↓↓↓

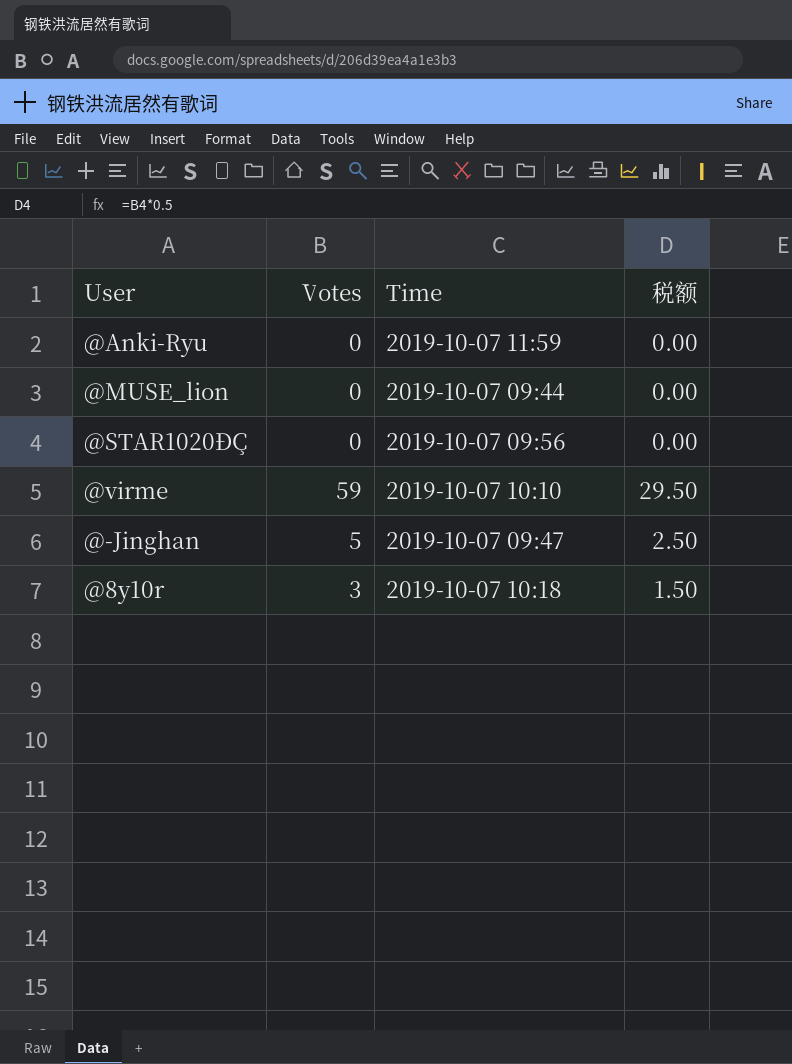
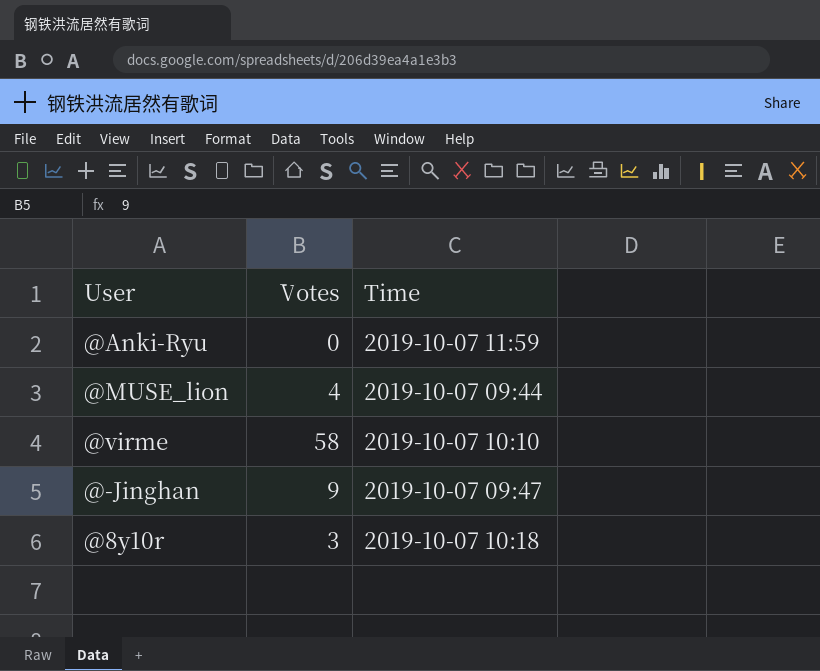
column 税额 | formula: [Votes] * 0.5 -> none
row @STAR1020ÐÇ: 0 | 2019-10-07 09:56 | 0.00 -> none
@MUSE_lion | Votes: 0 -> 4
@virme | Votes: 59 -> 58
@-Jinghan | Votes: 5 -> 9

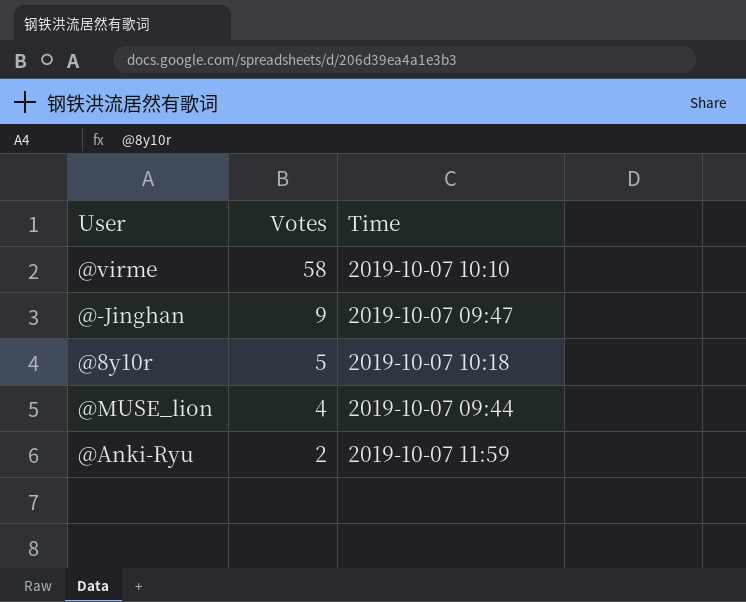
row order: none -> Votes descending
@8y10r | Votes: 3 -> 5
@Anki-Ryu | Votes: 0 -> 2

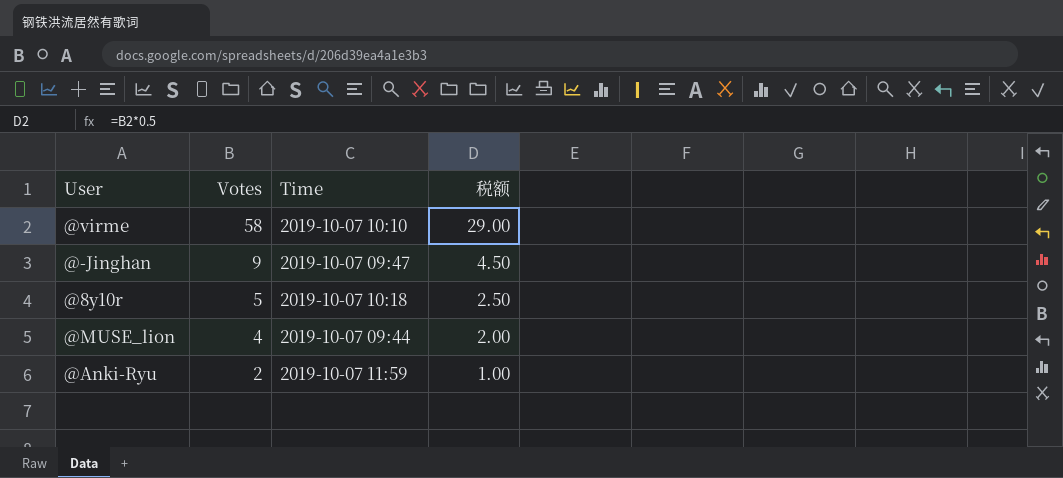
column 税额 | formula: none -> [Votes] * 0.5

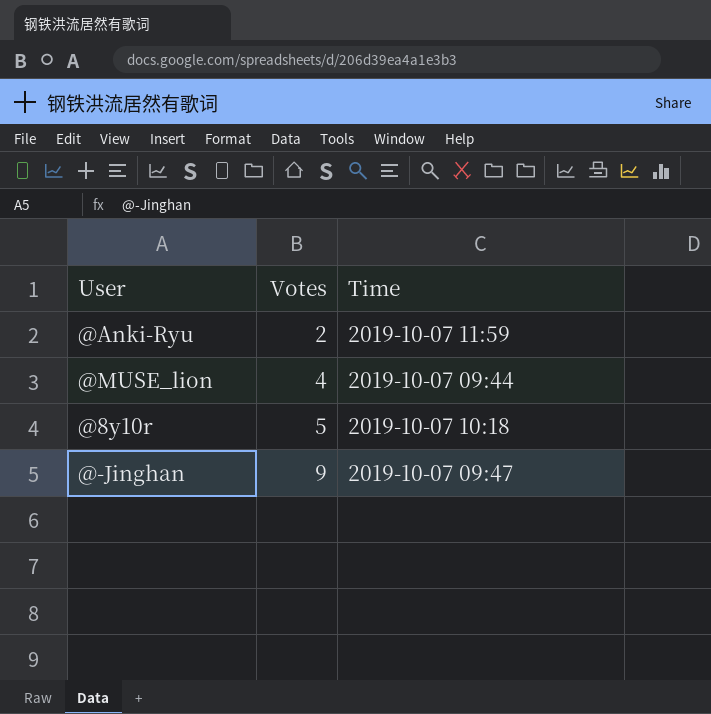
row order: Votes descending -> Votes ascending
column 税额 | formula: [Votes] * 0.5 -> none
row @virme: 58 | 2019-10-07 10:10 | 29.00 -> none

↑↑↑

→ Instructions to follow
Word-for-word copy, no pictures: write out the entries above in full.

→ Solution to the exercise
column 税额 | formula: [Votes] * 0.5 -> none
row @STAR1020ÐÇ: 0 | 2019-10-07 09:56 | 0.00 -> none
@MUSE_lion | Votes: 0 -> 4
@virme | Votes: 59 -> 58
@-Jinghan | Votes: 5 -> 9

row order: none -> Votes descending
@8y10r | Votes: 3 -> 5
@Anki-Ryu | Votes: 0 -> 2

column 税额 | formula: none -> [Votes] * 0.5

row order: Votes descending -> Votes ascending
column 税额 | formula: [Votes] * 0.5 -> none
row @virme: 58 | 2019-10-07 10:10 | 29.00 -> none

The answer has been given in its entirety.